|Roasted Lemon Asparagus|
I could eat asparagus almost everyday. It's versatile and delicious in many different ways. It's even better when it's finally "Product of Canada". While I could wait a while for my patch to produce enough for a meal, something tells me I'll be waiting a while, since only one stalk has popped up. So, I did the next best thing and waited patiently until the first Canadian asparagus arrived in stores and now I'm going to town!
For once, the vegetables outshone the meat!
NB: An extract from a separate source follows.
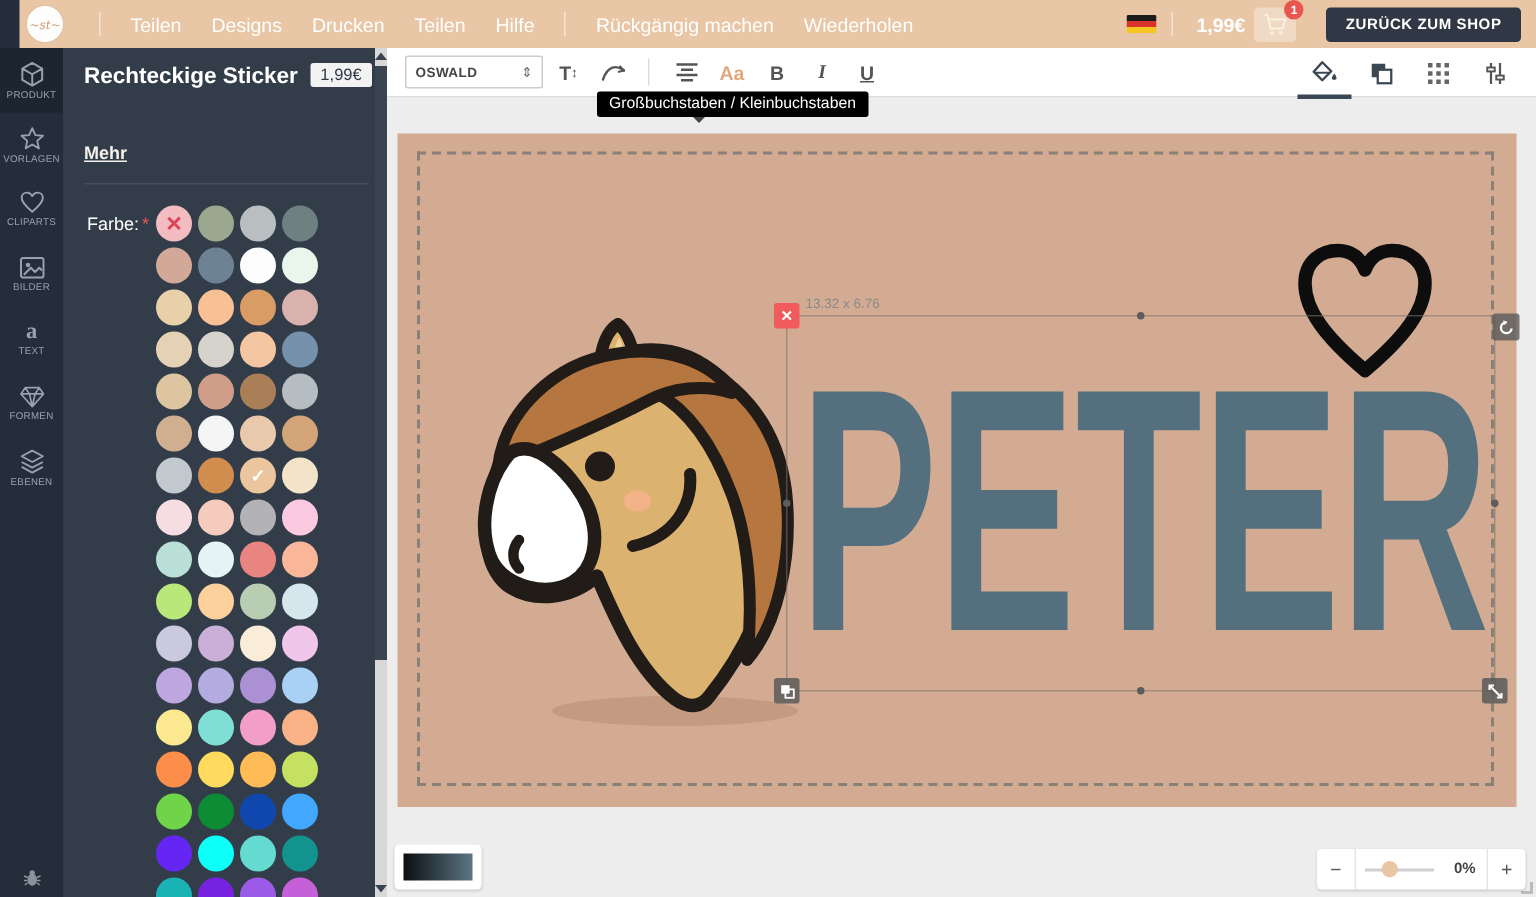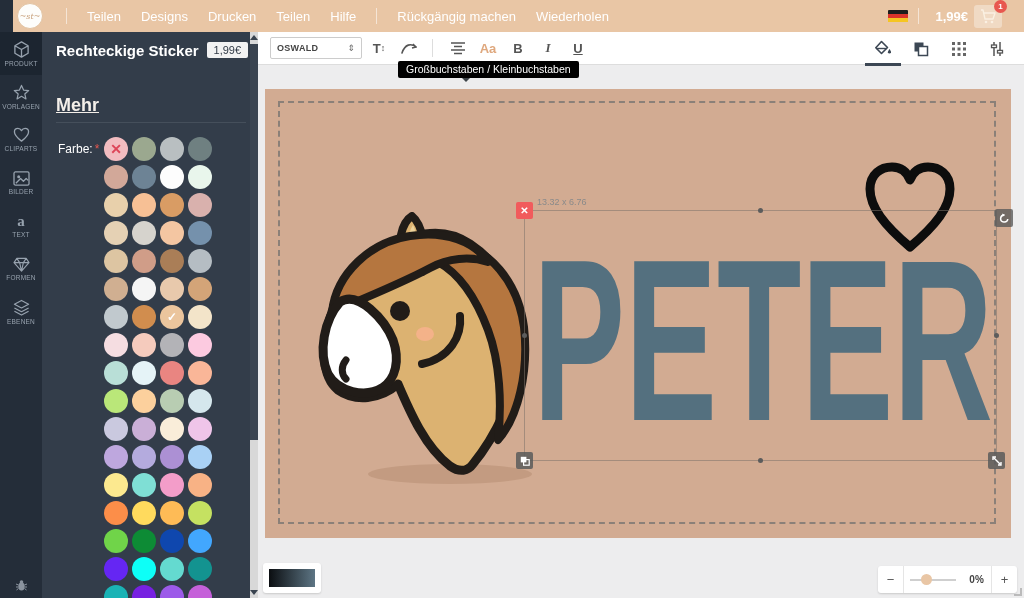"ZURÜCK ZUM SHOP" button.tb-btn { html: none -> <button>ZURÜCK ZUM SHOP</button> }
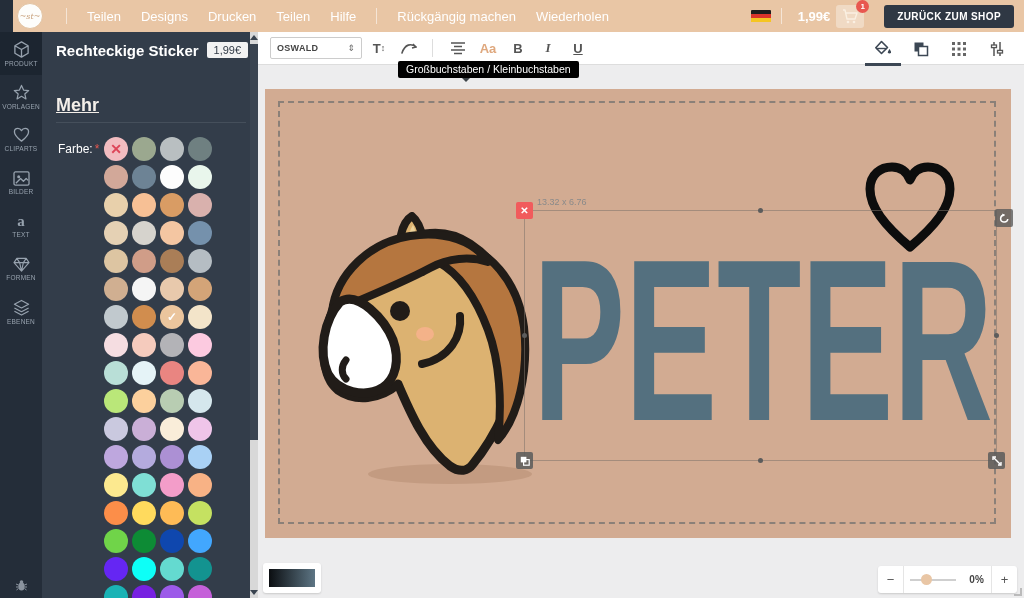"Mehr" .mehr { font-size: 18px -> 12px }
Everything worked so well together and while I wish I had more time to slap on something more than a bottled bbq sauce on the grilled, local pork chop, it still worked for an incredibly fast dinner that tasted like spring.
1 1/2 lbs asparagus, washed, trimmed and patted dry
1/2 lemon, juiced
1/2 tbsp walnut oil
salt and pepper
Dissolve salt in lemon juice, stir in pepper and add in walnut oil, or whatever oil you have handy. Pour over asparagus and rub stalks to coat evenly. Roast at 400 degrees for 12-15 minutes.
Warm Potato Salad
2 lbs local potatoes, peeled and quartered
3 tbsp walnut oil
1 tsp fresh lemon thyme
2 tsp fresh thyme
1/4 cup chopped fresh chives
salt and pepper to taste
Boil potatoes in salted water. Drain and toss together with oil, herbs and seasonings.